Women’s Innovations in Theatre, Dance, and Performance is a four-volume series (forthcoming with Bloomsbury-Methuen Press) edited by Wendy Arons, Melissa Blanco Borelli, and Elizabeth W. Son that aims to capture the innovations women have made to the performing arts in their historical, geographical, and disciplinary diversity. The definitions of both “performance” and “woman” are capacious. The former includes all forms of theatre, dance, opera, performance art, and solo performance. The latter includes cisgender, women-identified, trans, and femme bodies. Our definition of “woman” is also undergirded by Black, Asian, Latinx, Indigenous, and other intersectional feminisms alongside queer theories which trouble the gender construct/binary. Innovation is defined by the context in which it happens. It can be something that disrupts or breaks from conventions; it can create new methods (forms, styles, aesthetics, etc.); it can be something that establishes a strong influence in the development of the field. This series seeks to broaden, celebrate, and recover historical awareness of these performance-based artmakers and their contributions; as such, it showcases innovative, intersectional feminist historiographical approaches along with a history of women’s innovation in the field. 

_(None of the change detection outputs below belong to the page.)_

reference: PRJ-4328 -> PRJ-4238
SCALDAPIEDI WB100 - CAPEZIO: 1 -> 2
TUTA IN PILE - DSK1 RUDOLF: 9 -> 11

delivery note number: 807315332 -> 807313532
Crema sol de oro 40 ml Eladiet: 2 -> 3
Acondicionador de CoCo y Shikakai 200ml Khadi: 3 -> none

The four volumes in the series are: 

Vol. 1: Performers (co-edited by Colleen Kim Daniher and Marlis Schweitzer)

Vol. 2: Creators (co-edited by Indu Jain, Jill Lane, and Elliott Gordon Mercer)

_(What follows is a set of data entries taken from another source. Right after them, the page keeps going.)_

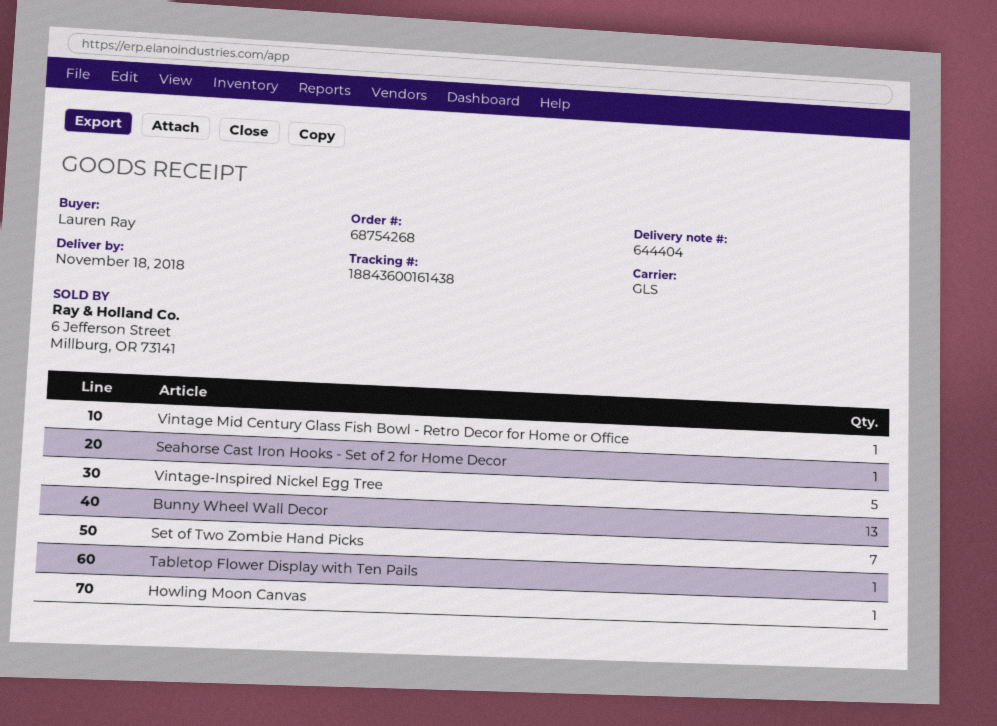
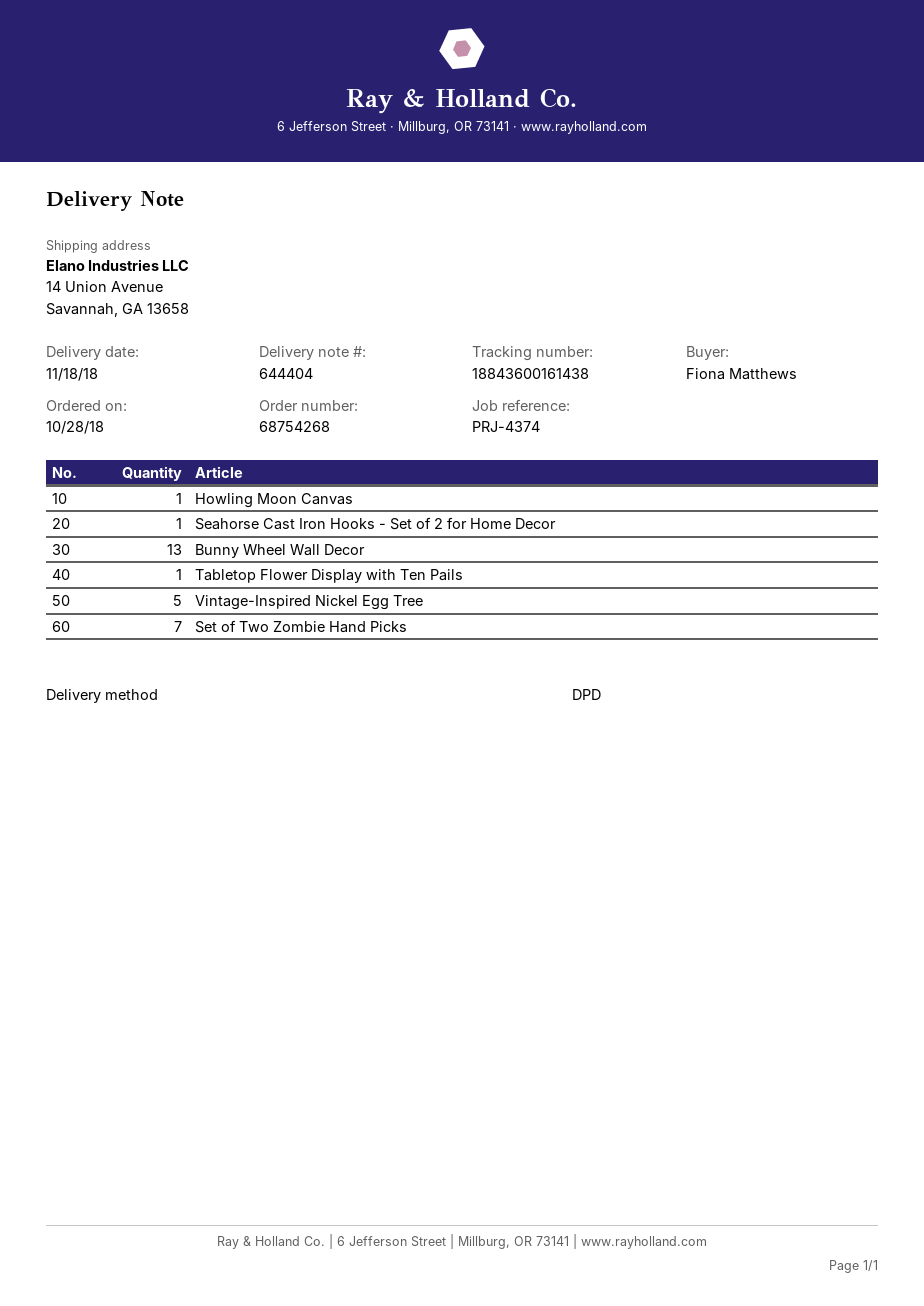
ordered by: Lauren Ray -> Fiona Matthews
shipping method: GLS -> DPD
Vintage Mid Century Glass Fish Bowl - Retro Decor for Home or Office: 1 -> none

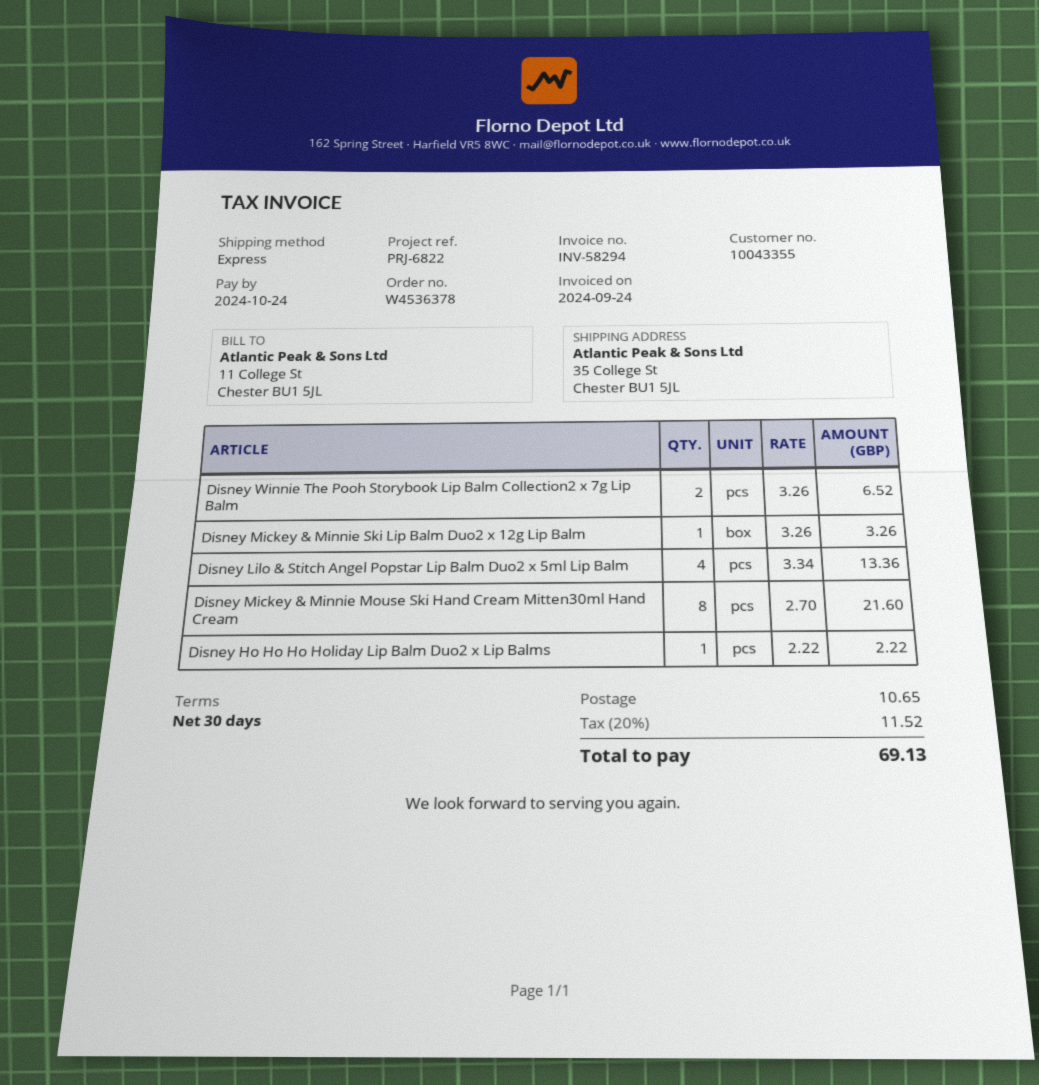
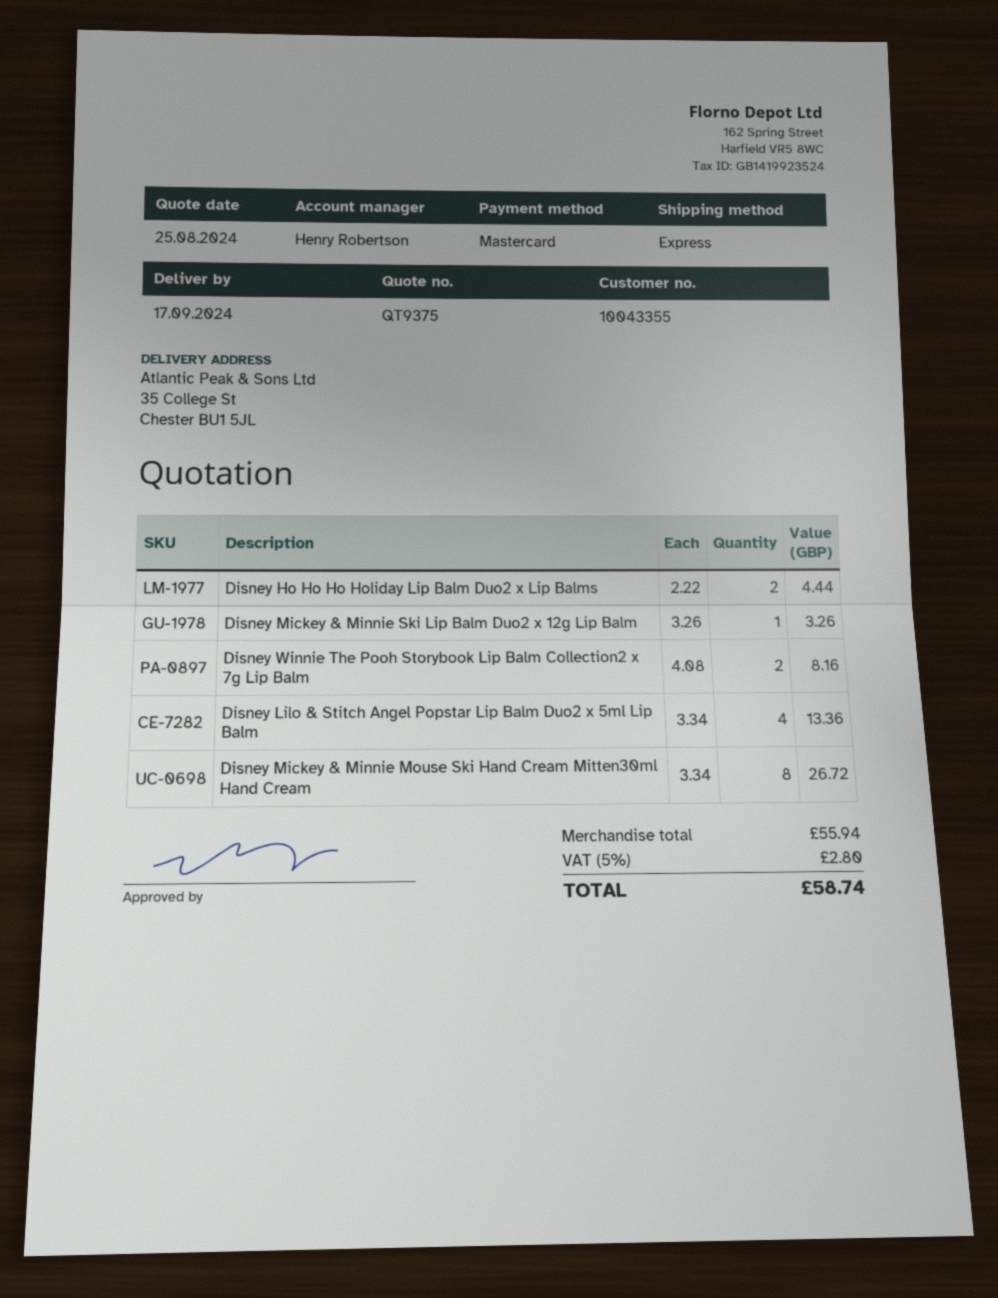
Disney Winnie The Pooh Storybook Lip Balm Collection2 x 7g Lip Balm: 2 x 3.26 = 6.52 -> 2 x 4.08 = 8.16
Disney Mickey & Minnie Mouse Ski Hand Cream Mitten30ml Hand Cream: 8 x 2.70 = 21.60 -> 8 x 3.34 = 26.72
Disney Ho Ho Ho Holiday Lip Balm Duo2 x Lip Balms: 1 x 2.22 = 2.22 -> 2 x 2.22 = 4.44
shipping: 10.65 -> none
tax: 20% = 11.52 -> 5% = 2.80
total: 69.13 -> 58.74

Vol. 3: Designers & Crafters (co-edited by Greer Crawley and Carolina E. Santo)

Vol. 4: Leaders (co-edited by Eva Aymami-Rene, Anita Gonzalez, and Kimberly Jew)

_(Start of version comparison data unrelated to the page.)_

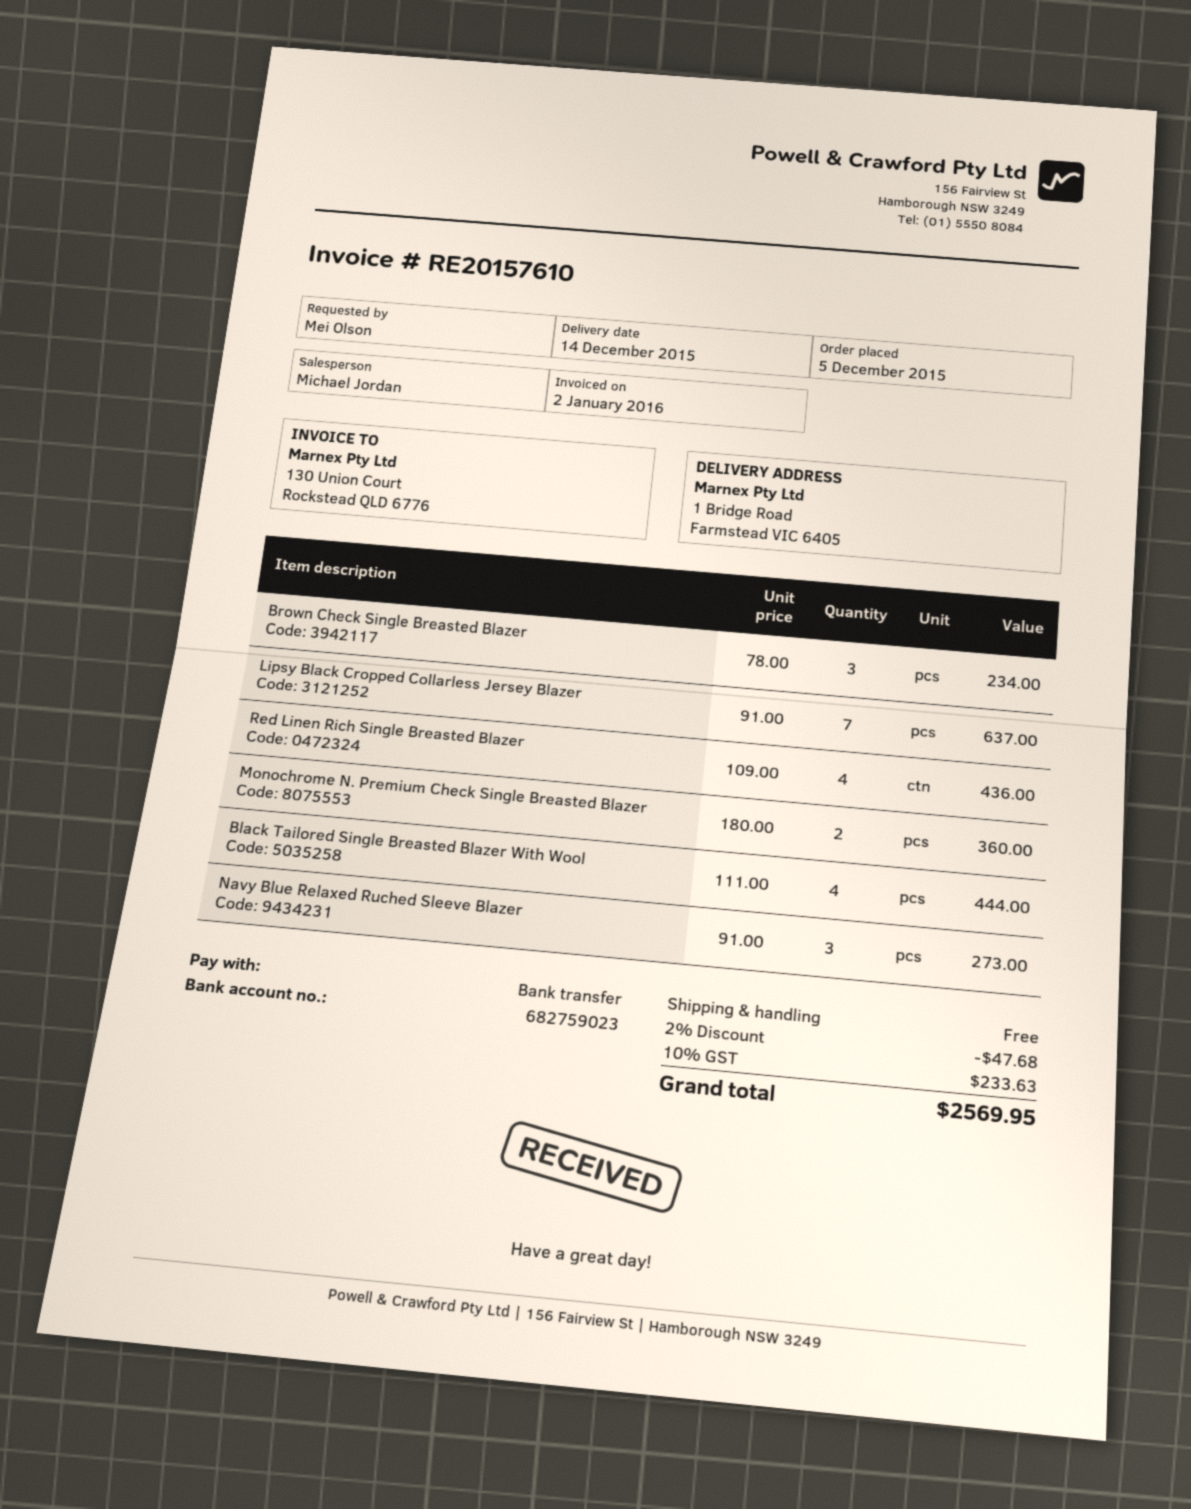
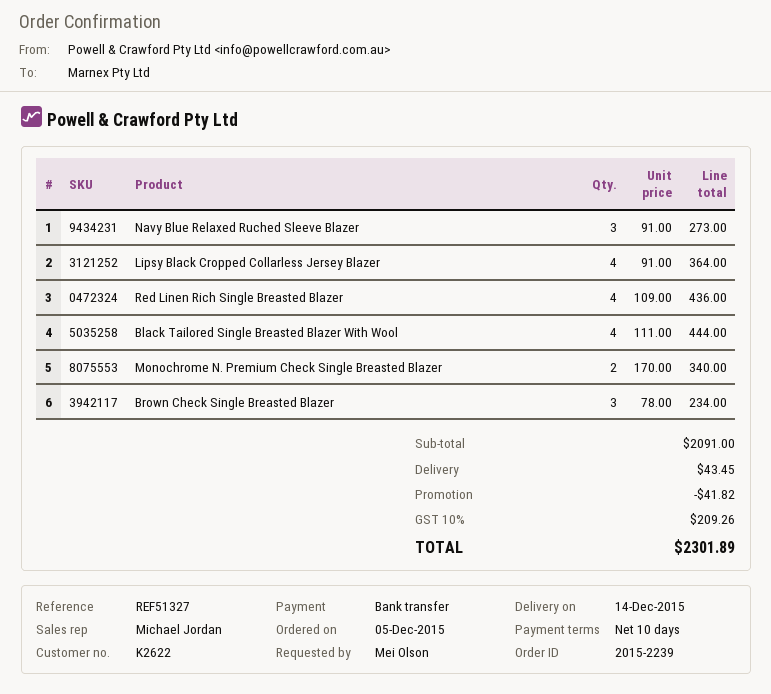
Lipsy Black Cropped Collarless Jersey Blazer: 7 x 91.00 = 637.00 -> 4 x 91.00 = 364.00
Monochrome N. Premium Check Single Breasted Blazer: 2 x 180.00 = 360.00 -> 2 x 170.00 = 340.00
discount: 47.68 -> 41.82
shipping: 0.00 -> 43.45
tax: 10% = 233.63 -> 10% = 209.26
total: 2569.95 -> 2301.89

The primary goals of this series are to: 

  • Showcase and recuperate the innovative contributions of women to theatre, dance, and performance from a broad geographical and historical scope.   
  • Emphasize novel, intersectional feminist historiographical approaches to the writing of women’s innovations in theatre, dance, and performance.
  • Highlight the necessary relationship between form (the way in which history is written) and content (historical material in the chapter) in the writing of women’s performance histories.
  • Resist tendencies to canonize while reframing historiography to increase inclusivity, uplift collective artmaking, and counter historio/hagiographies of the individual.

Women’s Innovations in Theatre, Dance, and Performance, Volume 1: Performers

Volume 1: Performers focuses on innovations by women and femme artists such as dancers, actors, musicians, storytellers, performance artists, and other entertainers who appear in public within an audienced context. We are specifically interested in innovations in performance practices as a way to uncover new historiographies of women’s performance across time and space. How might the way that women performers innovatively use voice, gesture, role/repertory, technologies of appearance, publicity, and social experimentation open up new genealogies of innovation, lines of influence, and contact zones of performance history? Conversely, how might new geographies and temporalities of relation across women’s performance practices open up new conceptualizations of both innovation and feminist historiography? Instead of an exceptionalist/individualist account of innovation or a strictly chronological approach to documenting women’s innovations in performance across time but not space, we aim to produce a relational historiography that spatializes as well as temporalizes women’s innovations in performance. Thus, we take our cue from feminist historiographical methods of “connective comparison”—as modeled by The Modern Girl Around the World (Duke 2008) project—to track convergences of innovations in women’s performance across time and space.